■ Assigned task
Which lines hold the string "Sets"? Copy each of them from the material below.

--- START ---

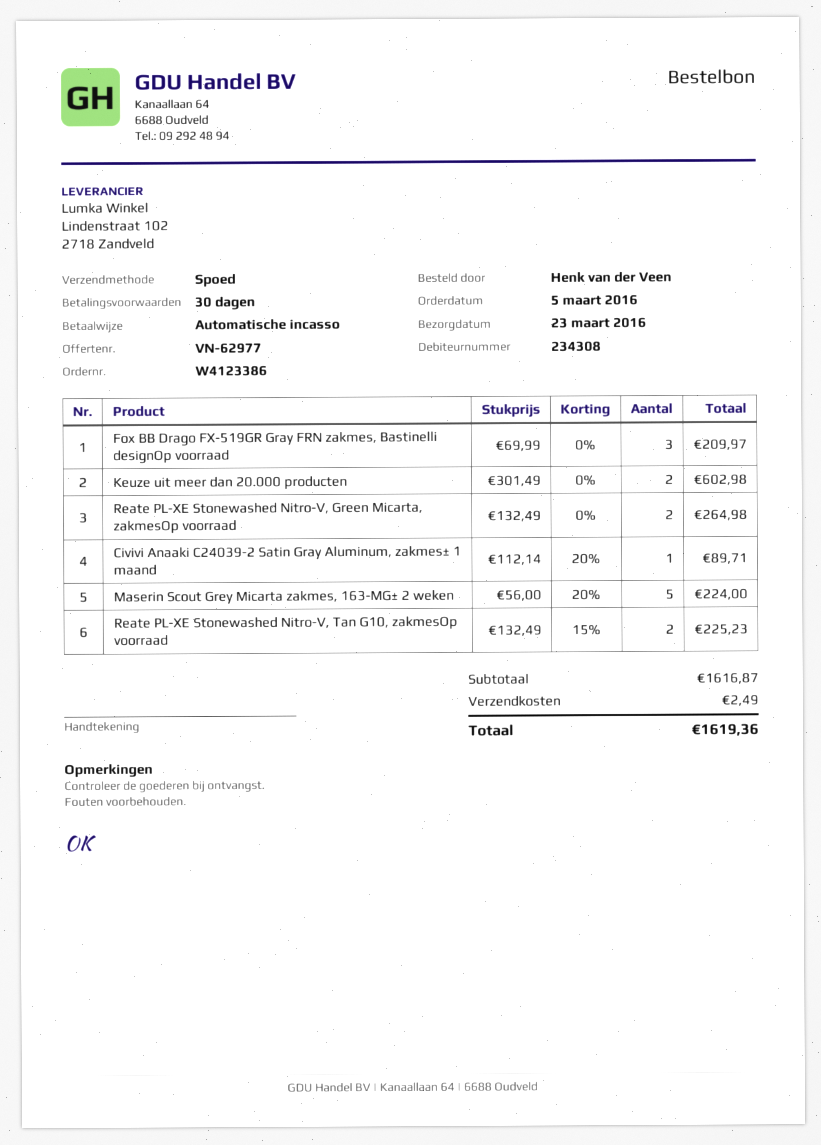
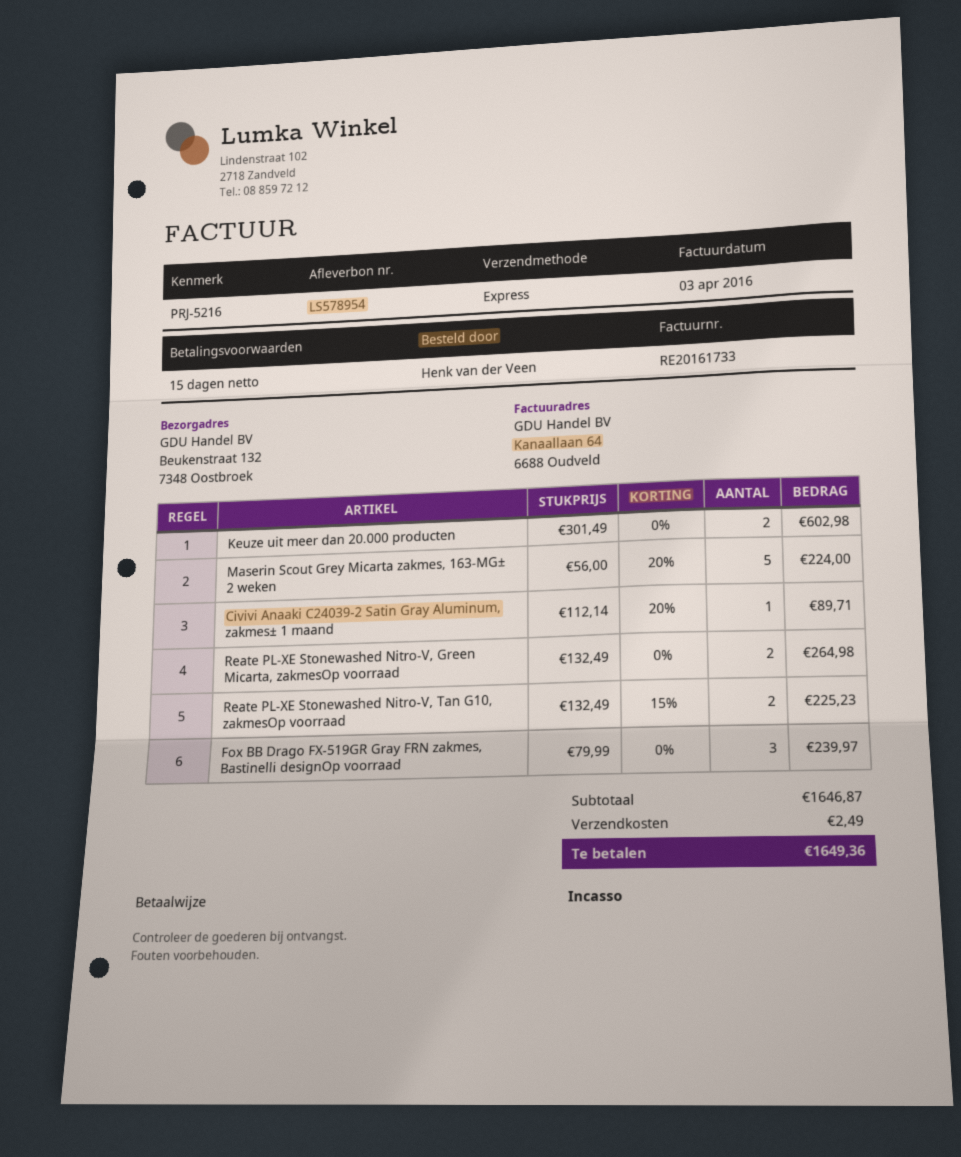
payment terms: 30 days -> 15 days
Fox BB Drago FX-519GR Gray FRN zakmes, Bastinelli designOp voorraad: 3 x 69.99 = 209.97 -> 3 x 79.99 = 239.97
subtotal: 1616.87 -> 1646.87
total: 1619.36 -> 1649.36

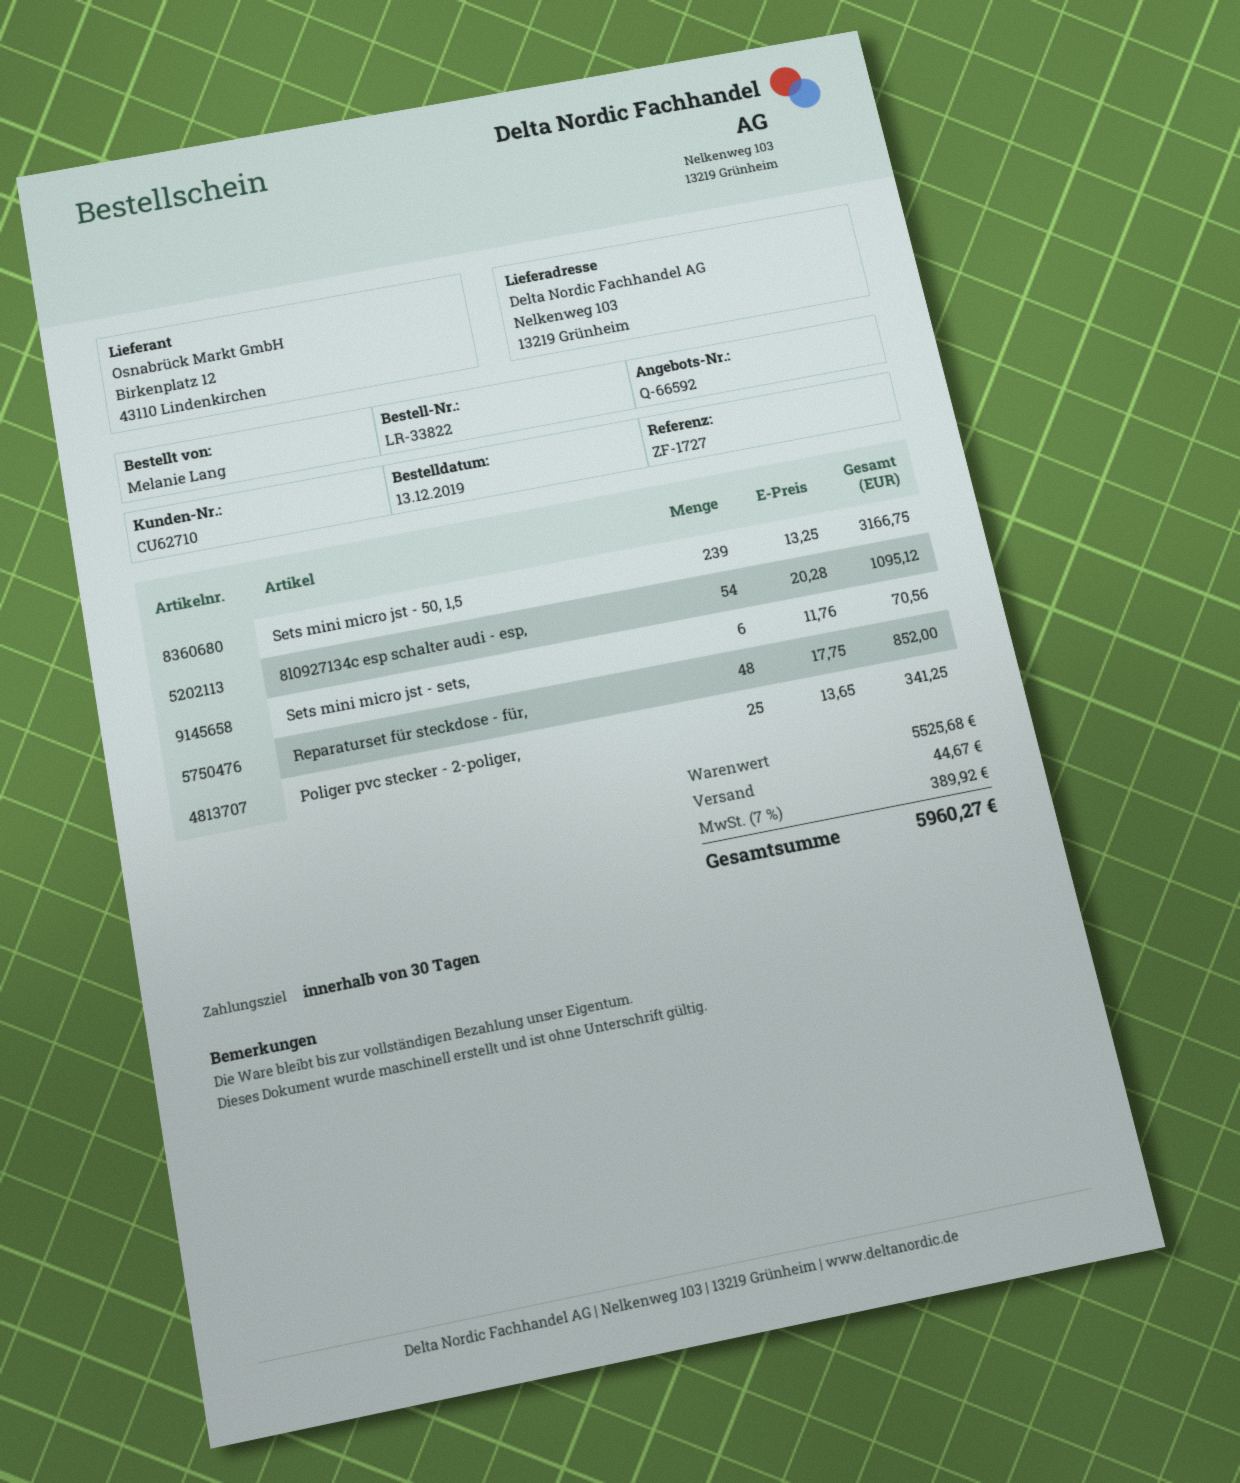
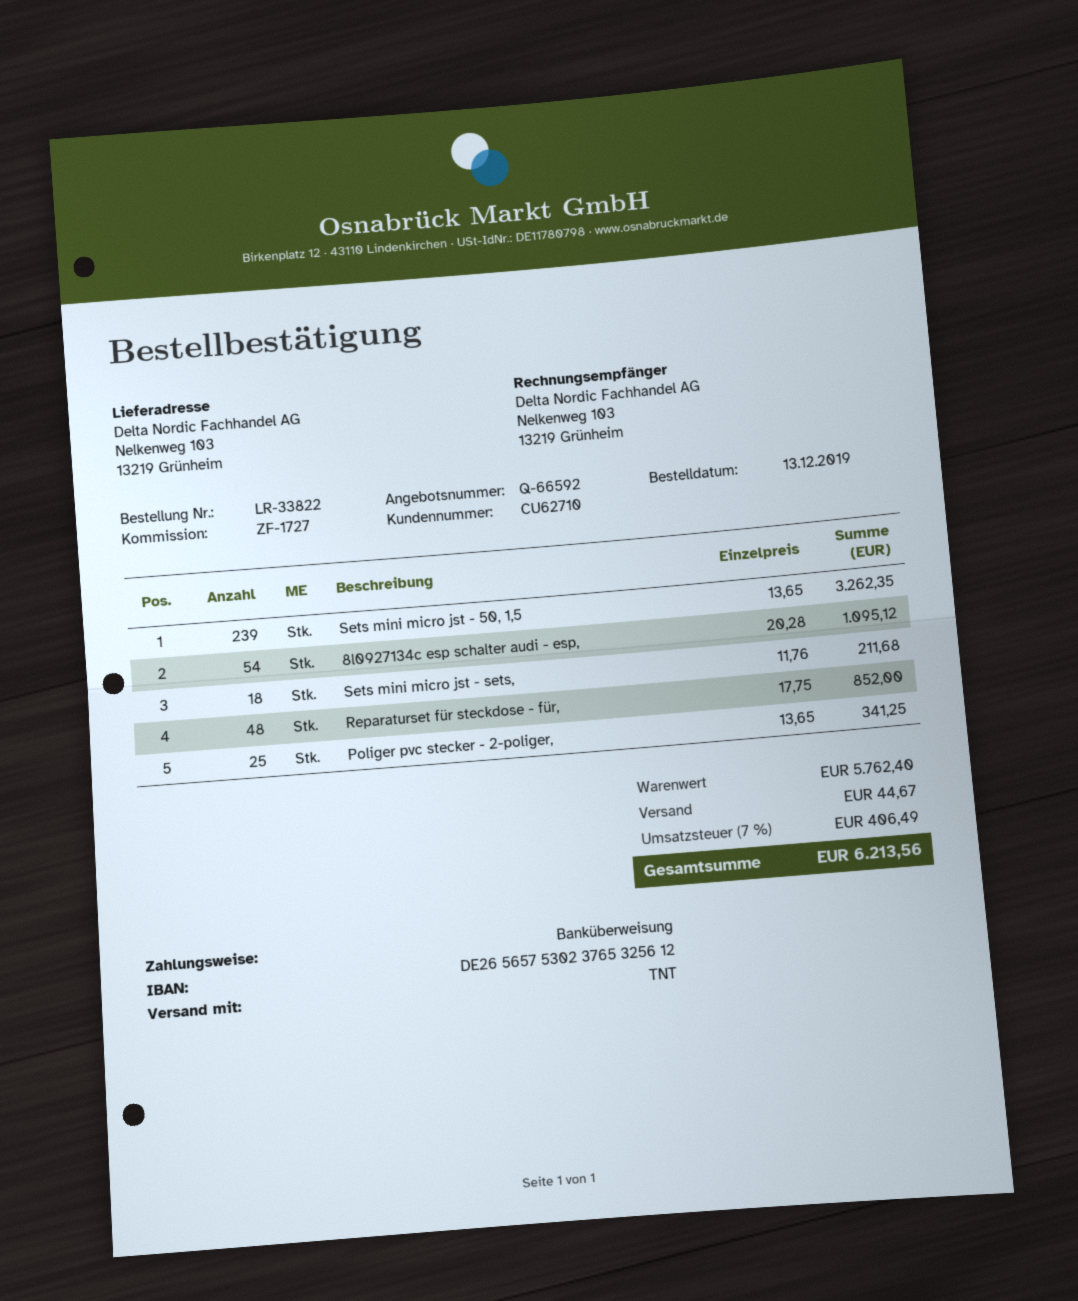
Sets mini micro jst - 50, 1,5: 239 x 13.25 = 3166.75 -> 239 x 13.65 = 3262.35
Sets mini micro jst - sets,: 6 x 11.76 = 70.56 -> 18 x 11.76 = 211.68
subtotal: 5525.68 -> 5762.40
tax: 7% = 389.92 -> 7% = 406.49
total: 5960.27 -> 6213.56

--- END ---

■ Solution to this problem
Sets mini micro jst - 50, 1,5: 239 x 13.25 = 3166.75 -> 239 x 13.65 = 3262.35
Sets mini micro jst - sets,: 6 x 11.76 = 70.56 -> 18 x 11.76 = 211.68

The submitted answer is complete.